In other words, HIIT sessions should push your limits, but not exceed them. Many people begin an exercise regimen with the best intentions, but once the dreaded exhaustion kicks in, they’re done. Of course, this produces less-than-desirable results.
Before describing the 18-minute exercise session that may very well torch fat, here are some other benefits of HIIT exercise:
– Increases muscle endurance
– Lowers risk of type II diabetes
– Less stressful on the muscles, joints and tendons than traditional endurance exercise
Here’S How Much Exercise You Need To Burn Fat All Day, According To Science
18 minutes and four exercises – that’s all you need.

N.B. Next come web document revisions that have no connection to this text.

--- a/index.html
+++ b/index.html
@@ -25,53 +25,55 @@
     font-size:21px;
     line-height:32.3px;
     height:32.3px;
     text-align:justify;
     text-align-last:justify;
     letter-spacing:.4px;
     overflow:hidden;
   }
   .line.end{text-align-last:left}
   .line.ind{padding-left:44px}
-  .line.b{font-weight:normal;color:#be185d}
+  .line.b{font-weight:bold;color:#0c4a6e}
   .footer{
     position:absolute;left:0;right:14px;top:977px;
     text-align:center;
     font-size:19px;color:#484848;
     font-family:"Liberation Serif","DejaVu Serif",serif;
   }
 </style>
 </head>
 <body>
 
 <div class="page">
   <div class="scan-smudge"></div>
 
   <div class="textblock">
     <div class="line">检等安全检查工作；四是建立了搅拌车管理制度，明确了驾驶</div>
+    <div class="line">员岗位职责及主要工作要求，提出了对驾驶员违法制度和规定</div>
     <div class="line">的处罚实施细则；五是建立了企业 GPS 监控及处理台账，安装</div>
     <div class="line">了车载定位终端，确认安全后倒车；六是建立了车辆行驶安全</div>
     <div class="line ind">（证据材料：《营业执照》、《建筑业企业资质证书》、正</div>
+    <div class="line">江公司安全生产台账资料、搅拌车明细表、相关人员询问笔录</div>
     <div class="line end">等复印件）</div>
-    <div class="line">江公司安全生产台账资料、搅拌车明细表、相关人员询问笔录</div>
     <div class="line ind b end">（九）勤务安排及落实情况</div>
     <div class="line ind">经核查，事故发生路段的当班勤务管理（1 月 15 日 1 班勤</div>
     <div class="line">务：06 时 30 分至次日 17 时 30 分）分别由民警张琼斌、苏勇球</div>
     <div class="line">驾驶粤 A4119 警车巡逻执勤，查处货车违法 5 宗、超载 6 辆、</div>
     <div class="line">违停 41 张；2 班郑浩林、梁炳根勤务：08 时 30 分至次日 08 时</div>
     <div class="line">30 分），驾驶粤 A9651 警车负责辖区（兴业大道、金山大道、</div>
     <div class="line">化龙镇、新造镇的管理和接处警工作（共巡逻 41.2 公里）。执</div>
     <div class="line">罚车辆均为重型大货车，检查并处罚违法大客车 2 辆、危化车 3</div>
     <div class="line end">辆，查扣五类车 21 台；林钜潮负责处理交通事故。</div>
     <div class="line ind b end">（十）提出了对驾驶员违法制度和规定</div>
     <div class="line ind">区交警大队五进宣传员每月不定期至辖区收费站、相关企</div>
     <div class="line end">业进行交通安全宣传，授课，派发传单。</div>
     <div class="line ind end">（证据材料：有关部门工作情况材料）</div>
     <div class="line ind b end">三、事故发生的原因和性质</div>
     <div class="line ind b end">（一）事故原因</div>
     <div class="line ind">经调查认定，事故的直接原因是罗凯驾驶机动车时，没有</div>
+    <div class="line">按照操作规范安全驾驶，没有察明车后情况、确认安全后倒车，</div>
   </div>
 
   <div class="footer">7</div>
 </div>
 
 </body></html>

Jeremy Scott, the owner/trainer at Jeremy Scott Fitness in Arizona, says, “(The workout) will send your body’s repair cycle into overdrive.” To understand what Mr. Scott is talking about, it’s necessary to briefly touch on what happens to the body during and after working out.
During exercise, the muscles (a) “Burn available fuel for energy” and (b) Contract in response to electrical signals from the brain. This process “stimulates the breakdown, repair, and growth of muscles, ligaments, tendons, and bones in the process of creating a stronger and more resilient body.”
(“Fuel” that the body burns during exercise includes glucose [carbs], fatty acids [from fats], and amino acids [from protein.])
Scott recommends memorizing the four exercises in order: high-knee sprints in place, running mountain climbers, skater hops, and plyo-clap pushups.
While you can see video depictions of each exercise on the web, here’s a brief rundown:
(1) High-knee sprint in place: Exactly what it says. Stand in one position and run in place. Pump your arms in a “sprinter like” motion and keep your knees at or slightly above the waist.
(2) Running mountain climber: Assume a pushup position with your arms straight; tighten your core muscles (like you’re going to get punched in the gut.) Keeping your back parallel, quickly lift your foot off the floor while driving the knee toward your chest. “Run” back and forth rapidly as possible while keeping good form.
(3) Skater hop: Stand with your weight on your right foot, with your right knee bent. Lift your left leg off the floor. Hop to your left by pushing off with your right leg, landing on your left foot and lifting the opposite leg. Continue hopping back and forth, rebalancing yourself when necessary (which it probably will be!)
(4) Plyo-clap pushup: First, it’s important to evaluate your pushup mechanics. Can you do a good, solid set of pushups? (If not, don’t worry – see below).
“Plyo-” is short for plyometric, which simply means that the movement – in the case a pushup – is more explosive (which burns more calories.) A plyometric pushup is performing a pushup while exploding upwards off of the ground.
A plyo-clap pushup is an advanced movement. As the name indicates, this pushup variation includes a quick clap of the hands after lifting off of the ground.
For pushup beginners, the most important thing to remember is proper form. Most beginners use support, such as a kitchen counter, bench, or their knees, to acquire the upper body strength necessary to perform a regular pushup. There’s no shame in prioritizing form and doing the exercise right – even if it means using support.
Now that we’ve memorized the routine and practiced the movements, the rest of the instructions are easy.
– Perform each exercise, in order, for 10 seconds.
– Rest for 10 seconds between each move.
– Repeat the cycle.
– Rest for 60 seconds (after the second set.)
(It’s important to evaluate your current health and fitness levels before beginning any exercise routine. Please be safe and aim for incremental progress.)